The ratio of credit market household debt to disposable income hit 163.4 per cent in the second quarter, up from 161.8 per cent in the previous period, the agency said.
Credit market debt strips out trade accounts payable, or short-term credit — normally interest free in order to encourage commerce — that suppliers extend to small businesses, including home businesses.
That number is also about where households in the United States and the United Kingdom stood before home values crashed.
“Today’s report indicates that Canadian households are more financially vulnerable than had previously been thought,” said TD economist Diana Petramala in a commentary.
That's because even though Canadians hold more assets than their counterparts in the U.S. and the U.K. did before the crash, most of those assets are locked into the value of their homes, which could take a tumble in a housing correction or if the economy tanks.
“Overall, this supports our bearish view that Canada's housing boom is unsustainable and the eventual correction, which we think is already underway, is likely to have material negative implications for growth in the broader domestic economy,” Capital Economics said in a note.
At the peak of the U.S. housing bubble in 2007, household debt to income there hit a high of 170 per cent.
Mortgage rules tightened
Still, analysts caution that Canada's housing market is on a more solid footing than was the case south of the border.
Canadians tend to hold more equity in their homes and many of their mortgages are backed by the federal government through the Canada Mortgage and Housing Corp.
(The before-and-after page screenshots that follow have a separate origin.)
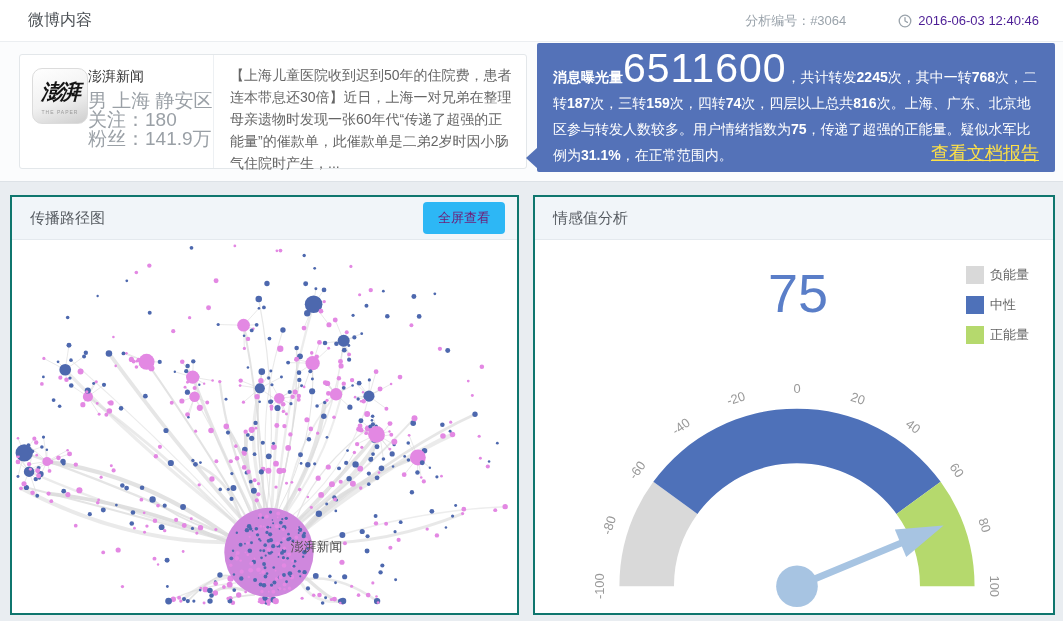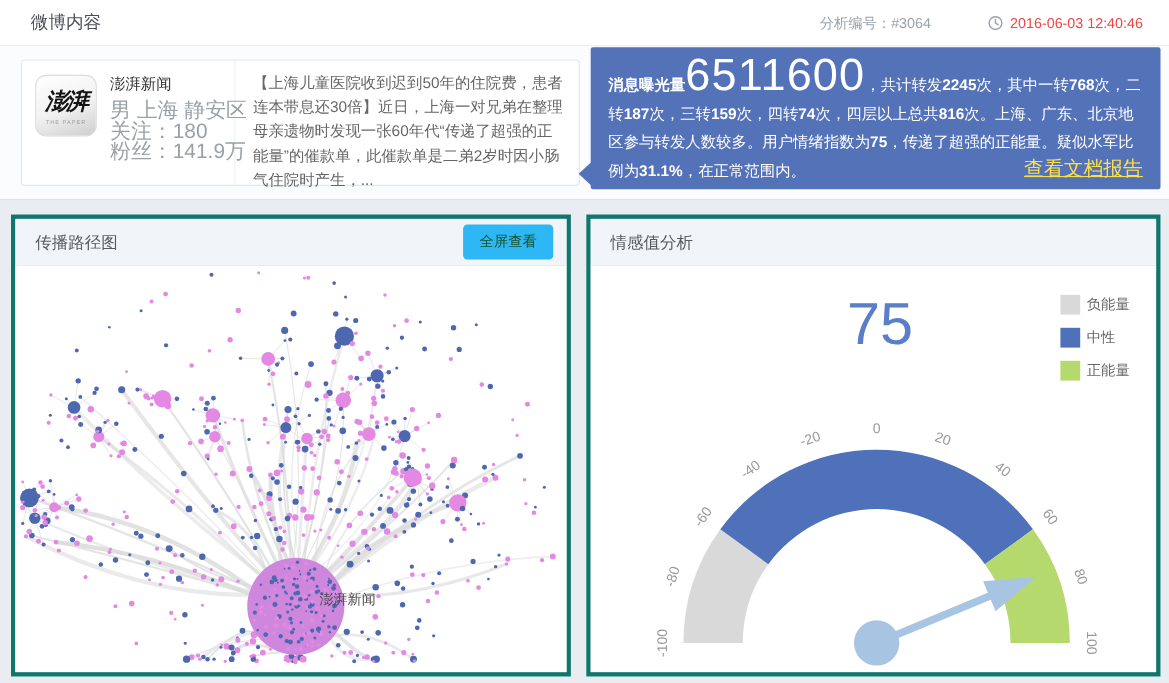"2016-06-03 12:40:46" .time-wrap { color: #ef4444 -> #4c1d95 }
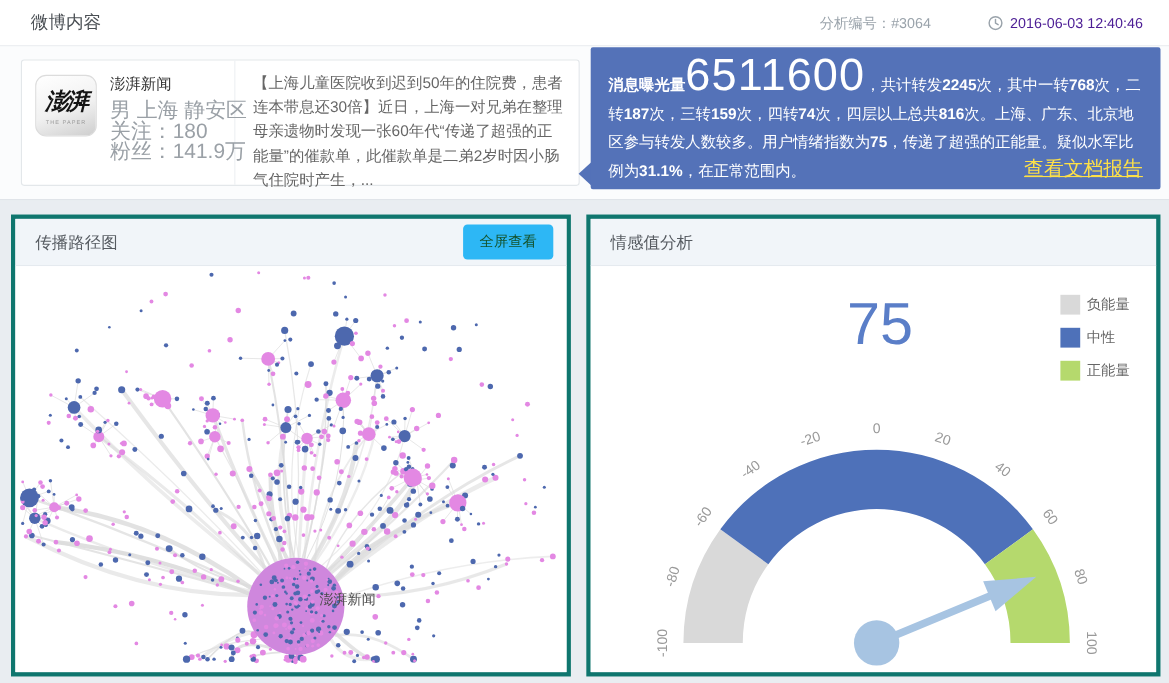"澎湃" .profile { gap: 12px -> 0; justify-content: space-between -> none }
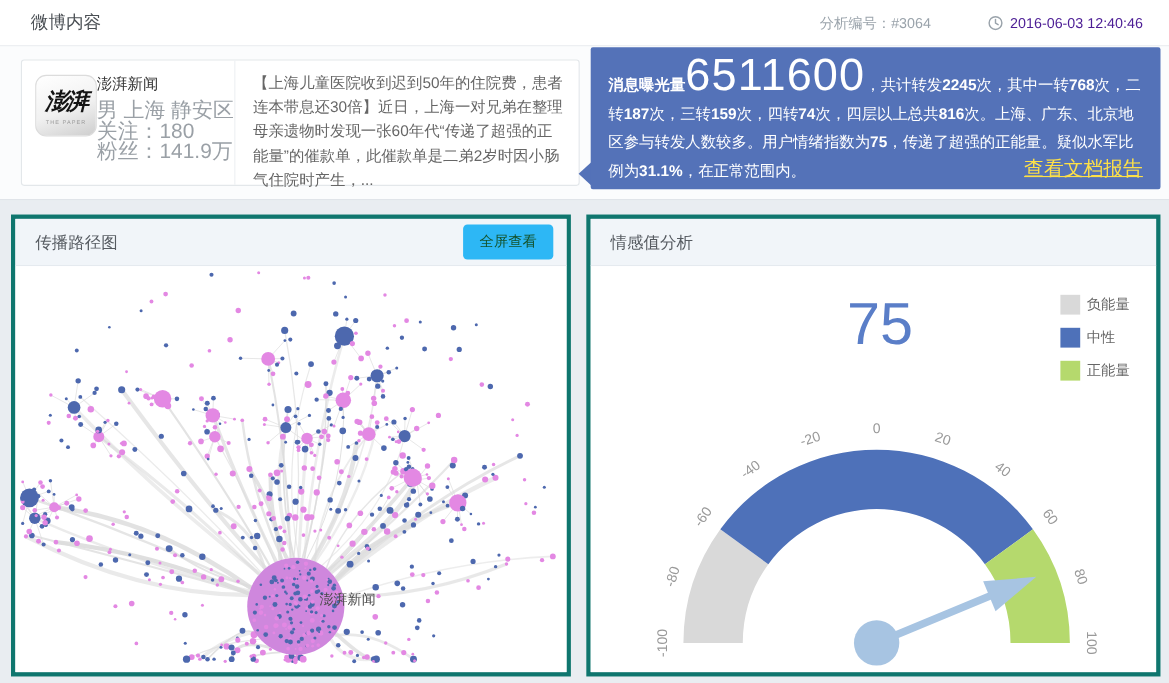"传播路径图" .panel { border: 4px solid #0f766e -> 2px solid #0f766e }
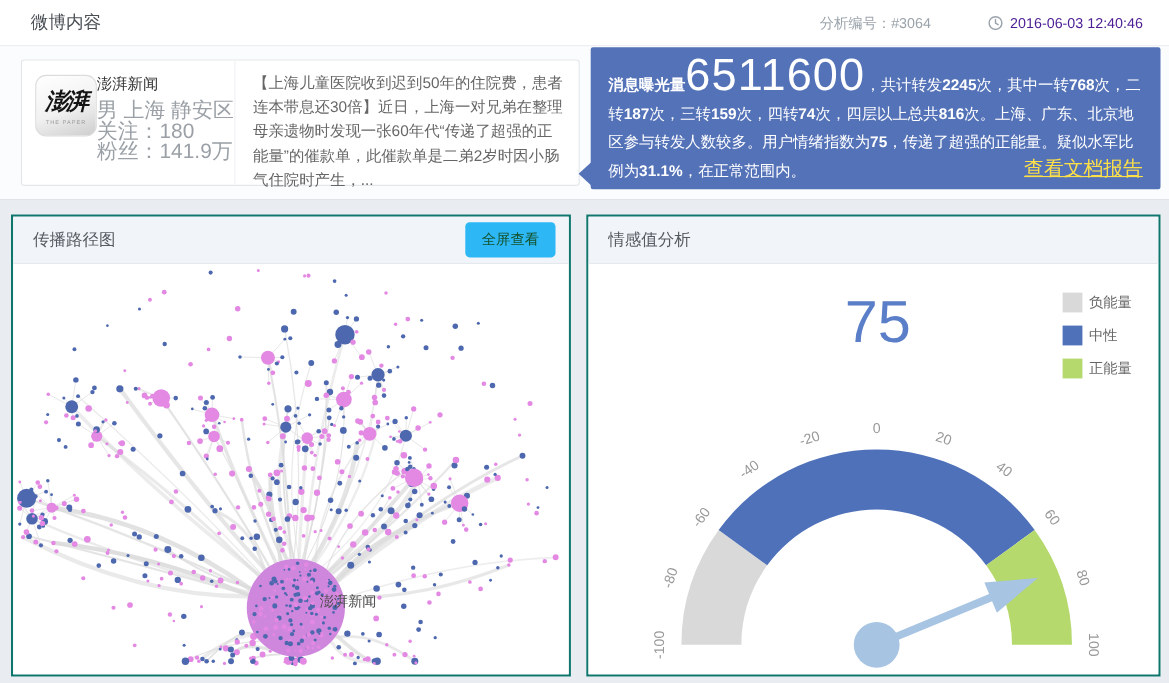"全屏查看" .fullscreen-btn { color: #14532d -> #701a75 }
As well, risky subprime mortgages represent a small percentage of lending.
Ottawa has moved four times in as many years to tighten mortgage rules to keep marginal buyers out of the market, most recently in August.
The latest change, which added to monthly payments on insured, first-time purchases, has been partially credited with a recent slowing in home resales, particularly in previously hot markets of Vancouver and Toronto, and with a moderation in prices.
Finance Minister Jim Flaherty, Bank of Canada governor Mark Carney and various economists have warned Canadians that they should keep their debt to levels they can still manage when interest rates eventually rise from their current record lows.
The Bank of Canada has kept its key overnight lending rate at one per cent for more than two years, and Carney has warned that it will have to rise at some point.
The StatsCan report revised the numbers for the debt-to-income ratio going back as far as 1990. That revision lowered national net worth by $6.4 billion, or roughly $2,000 per person, based both on a higher estimate of debt and a lower evaluation of disposable income.
Before the changes, the agency estimated that the total debt to income ratio was 152 per cent in the second quarter.
Average home equity estimated at 69%
Its new estimate of national net worth increased by 1.2 per cent to $6.8 trillion, up from $6.7 trillion in the first quarter.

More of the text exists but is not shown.